Around Town

Eco-Districts Are Us

The name may be new, but the principles are a logical evolution in the history of Portland's progressive city planning.

By Kristin Belz October 29, 2012

Lloyd Center was a pioneer of shopping malls when it opened in 1960. The staircase pictured in this vintage photo cost $26,000, and was an amenity luring shoppers to the car-oriented alternative to downtown Portland.

Pioneers change over time, just as cities do. Not that long ago (when it opened in 1960), Lloyd Center was a pioneer: an open air, car-oriented shopping mall. Now it's the center of a new kind of pioneer, a fledgling EcoDistrict,  poster child for the five Portland eco-districts leading the way into the green, energy-efficient, healthy and sustainable 21st century.

What is an eco-district? Good question. The recent EcoDistricts Summit held at Portland State University had the answers, and was itself a clear indication of how city planning – and mainstream real estate development – changes over time, to the benefit of us all. We live and learn, as individuals, societies, and cities, from our mistakes and from the knowledge we accumulate over time.

The Portland Sustainability Institute (PoSI) knows what an eco-district is. They're a leading proponent of this new term for the latest and greatest way to build a city today, and are helping defining it. (Actually, "eco-district" is not exactly a brand new nomenclature, but has taken about a decade to get any traction.) PoSI was the lead sponsor of the EcoDistricts Summit. Their website tells us that "an eco-district is a neighborhood or district with a broad commitment to accelerate neighborhood-scale sustainability. EcoDistricts commit to achieving ambitious sustainability performance goals, guiding district investments and community action, and tracking the results over time." Got it? It's a logical step forward from the connection planners, politicos and citizens made in the 1970s and '80s to connect land use and transportation policies.
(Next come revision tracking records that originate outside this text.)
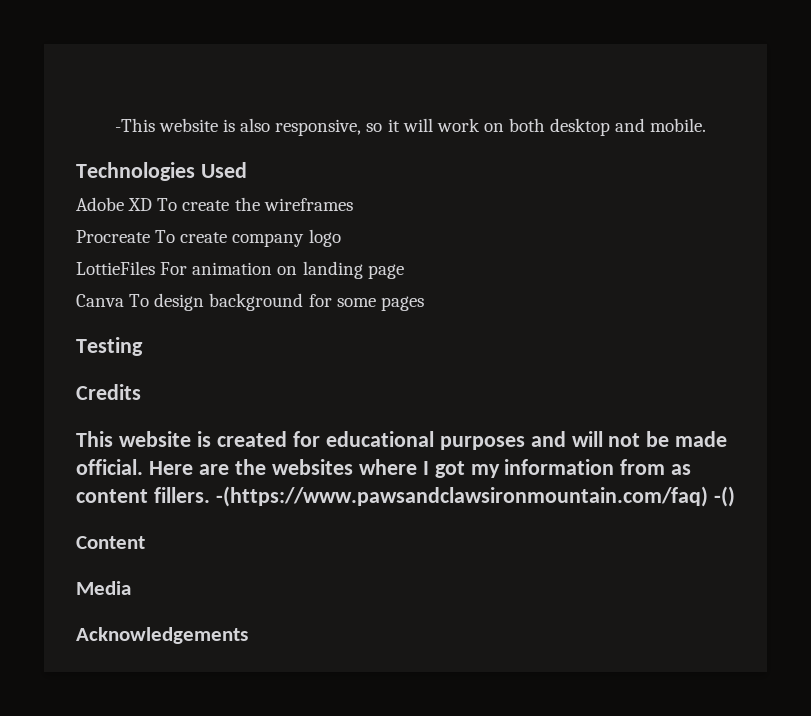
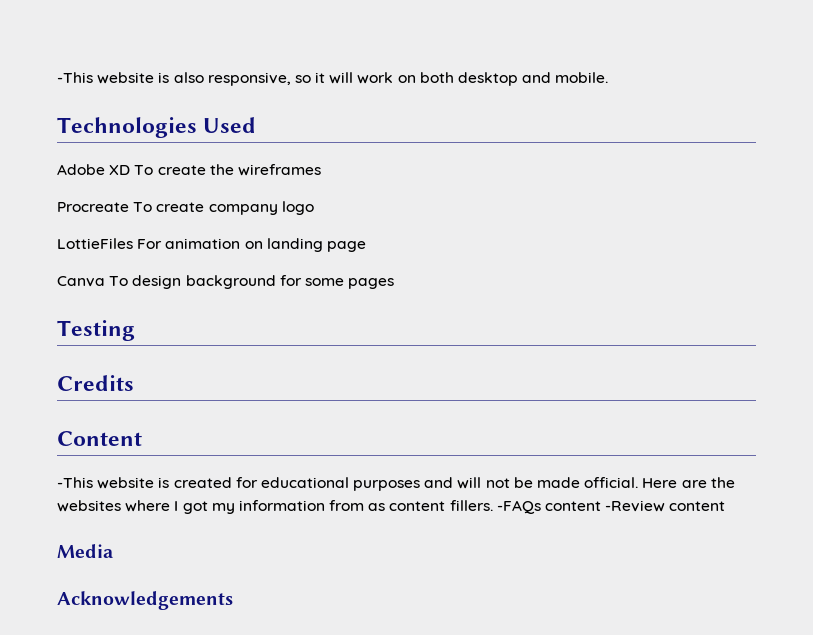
[76,431,113,447] This -> [57,431,142,446] [57,477,93,488] Content // -This
[215,486,735,507] [76,536,145,549] -(https://www.pawsandclawsironmountain.com/faq) -() // Content -> [496,500,726,514] -FAQs content -Review content

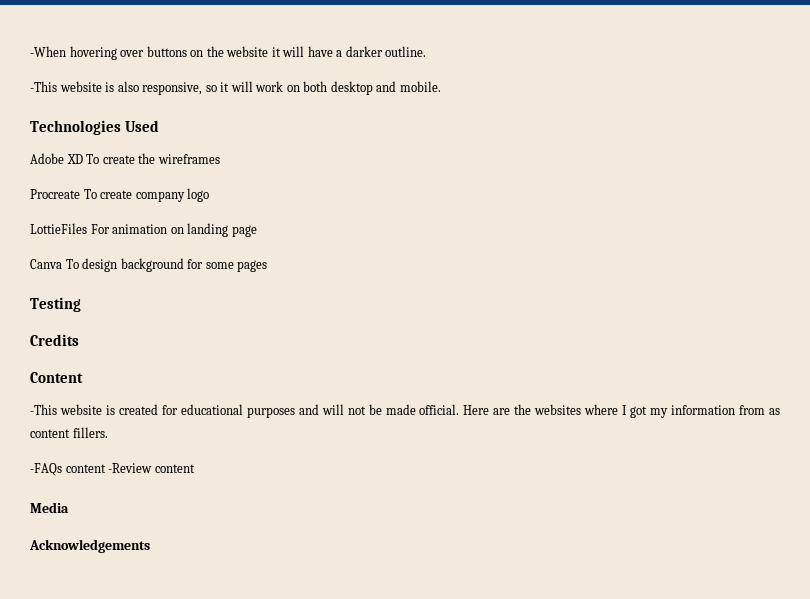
(57, 77) none -> [30,46,427,60] -When hovering over buttons on the website it will have a darker outline. //
(493, 505) none -> (108, 432) //

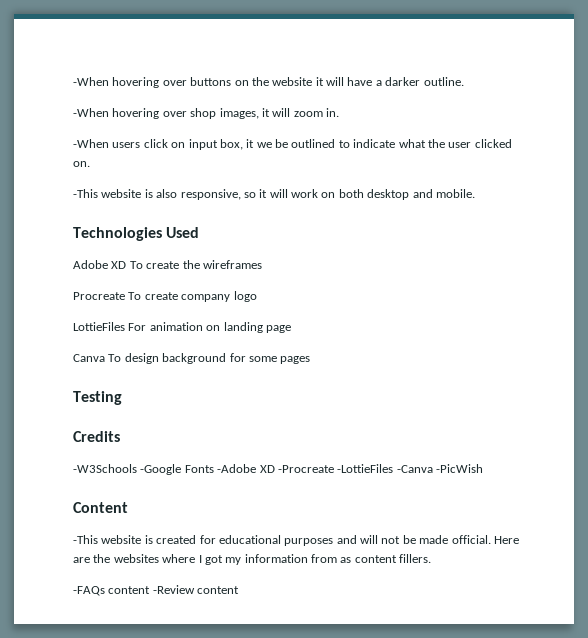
(427, 51) none -> [73,108,339,119] [73,139,512,150] [73,161,90,167] // -When hovering over shop images, it will zoom in. // -When users click on input box, it we be outlined to indicate what the user clicked on.
(79, 340) none -> [73,464,483,475] // -W3Schools -Google Fonts -Adobe XD -Procreate -LottieFiles -Canva -PicWish
[30,502,69,513] [29,539,150,553] // Media // Acknowledgements -> (240, 590) none

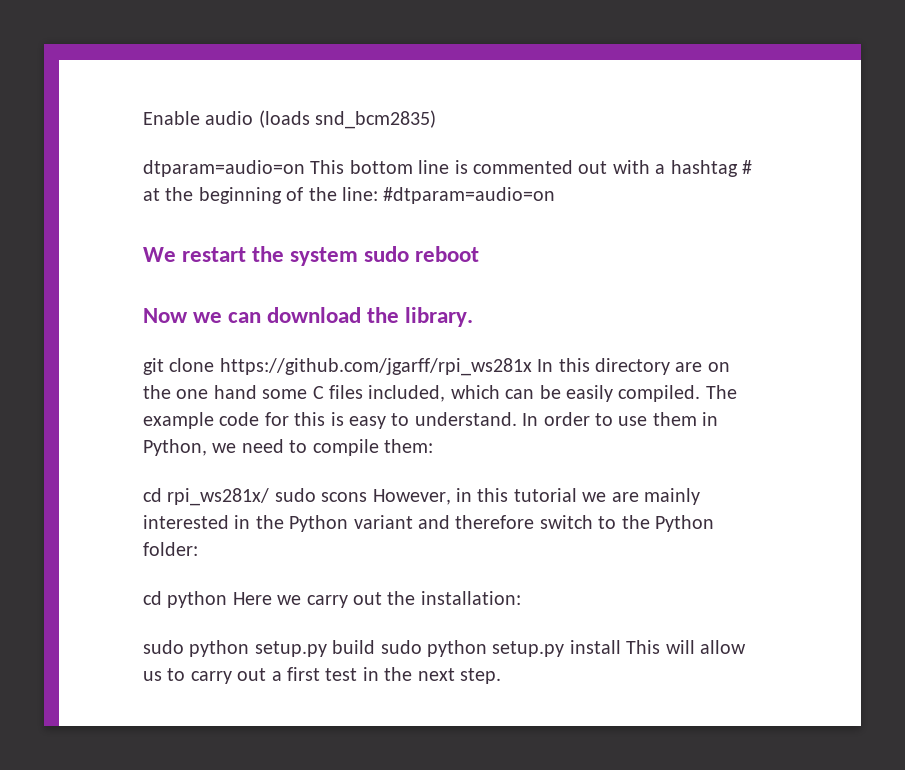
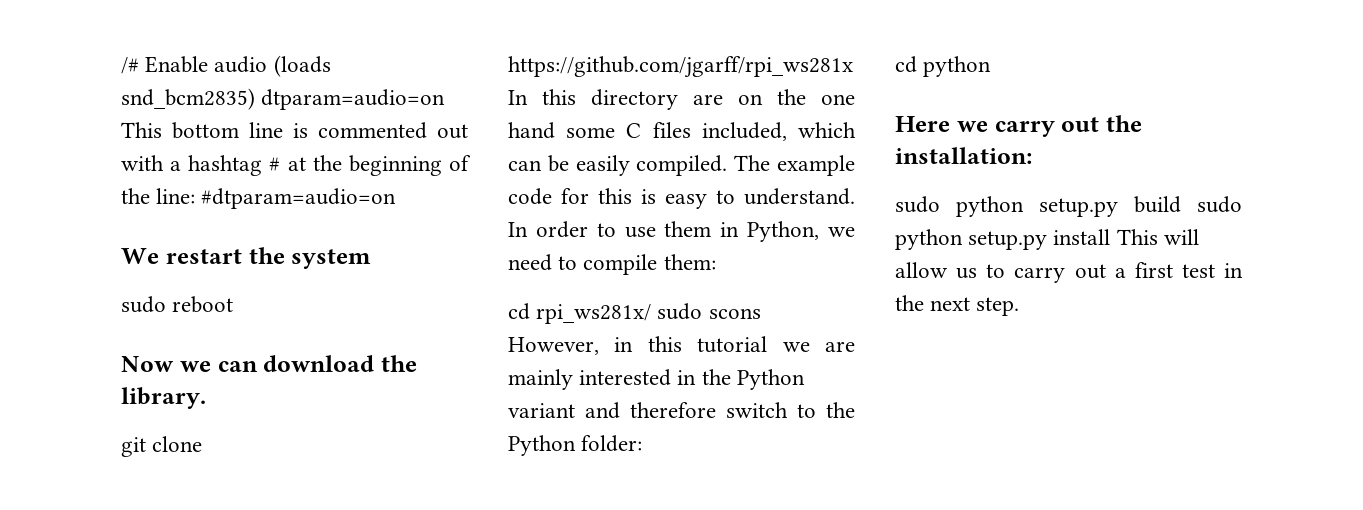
(143, 118) none -> [121,57,139,74] /#
(437, 119) // -> (255, 99) none
(359, 256) none -> (372, 259) //
(228, 599) none -> (992, 66) //

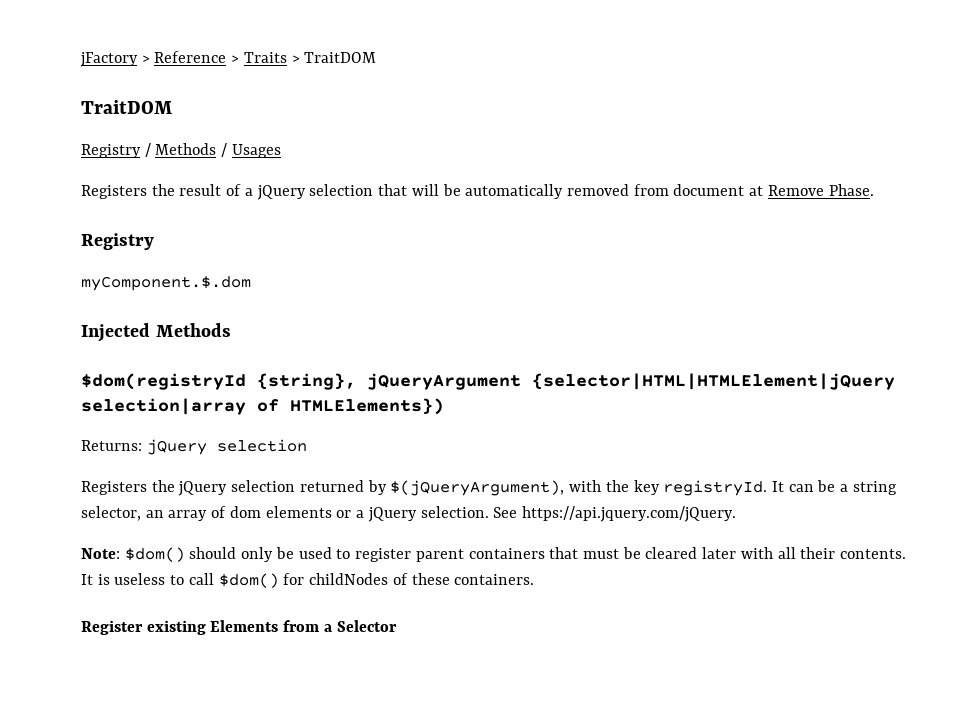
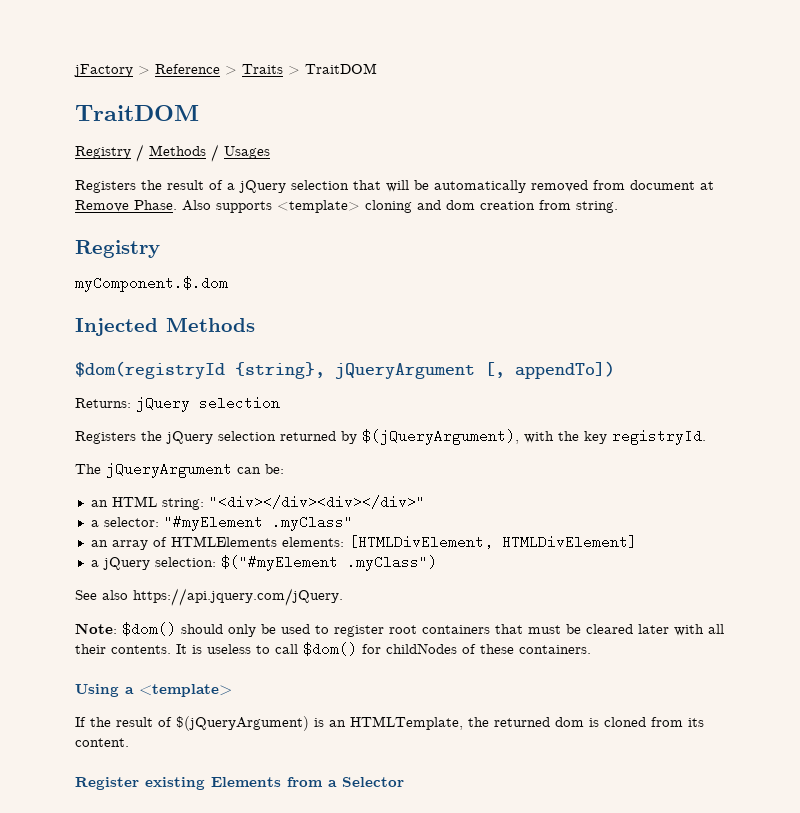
(874, 190) none -> [182,200,618,213] Also supports <template> cloning and dom creation from string.
[532,373,895,390] [81,398,444,415] {selector|HTML|HTMLElement|jQuery selection|array of HTMLElements}) -> [485,361,615,379] [, appendTo])
[771,480,897,495] [81,506,518,522] It can be a string selector, an array of dom elements or a jQuery selection. See -> [75,462,284,478] [90,495,425,510] [90,515,353,531] [90,535,637,550] [90,555,437,571] [75,590,128,600] // The jQueryArgument can be: // an HTML string: "<div></div><div></div>" // a selector: "#myElement .myClass" // an array of HTMLElements elements: [HTMLDivElement, HTMLDivElement] // a jQuery selection: $("#myElement .myClass") // See also
[415,549,464,562] parent -> [389,625,417,634] root
(535, 579) none -> [75,684,232,697] [75,716,704,731] [75,738,129,747] // Using a <template> // If the result of $(jQueryArgument) is an HTMLTemplate, the returned dom is cloned from its content.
Now, health – of the planet and its people – and resources are up front considerations as well.

With the "eco" prefix added to its last name, the eastside shopping center-oriented Lloyd Center neighborhood is now the Lloyd EcoDistrict. What a long way that part of Portland has come since developer Ralph Lloyd started buying up properties (some 100 city blocks) in the early twentieth century so that he could eventually demolish the residential buildings, consolidate the parcels, and build a giant, car-oriented shopping center in 1960. 

Ralph Lloyd's concept for the mall, when he broke ground in 1952, was that it would be an alternative to downtown Portland: safe, clean, and catering to the car (800 free parking spaces!). The car, after all,  was the best and brightest way to get around, the wave of the future. He saw this alt-downtown as a "city within the city." The complex was to have included not just a shopping mall but also recreational facilities (a golf course or sports stadium), garden apartments, and a grand hotel.  

Times changed, of course. Portland nixed a planned extension of its highway in the 1970s (the Mt. Hood Freeway that never came to be but lives on as a stub in our I-5 freeway system), and light rail was born instead. As the MAX lines were built in the 1980s and '90s, Lloyd Center marked the boundary of Portland's justly famous Fareless Square (recently itself nixed, due to budget shortfalls at the transit agency, Tri-Met).

Times are still changing. This year's EcoDistricts Summit (the third annual) brought participants from as far away as Sweden and Atlanta (Ellen Dunham-Jones and her arguments for Retrofitting Suburbia) and the other 'couv, Vancouver, BC. And from closer to home, the other four Portland pilot eco-districts: Gateway, Foster Green, South Waterfront, and South of Market (PSU). Unless money comes in for field trips to Sweden,  Atlanta or BC, we'll likely be covering the action at these four Portland eco-districts soon.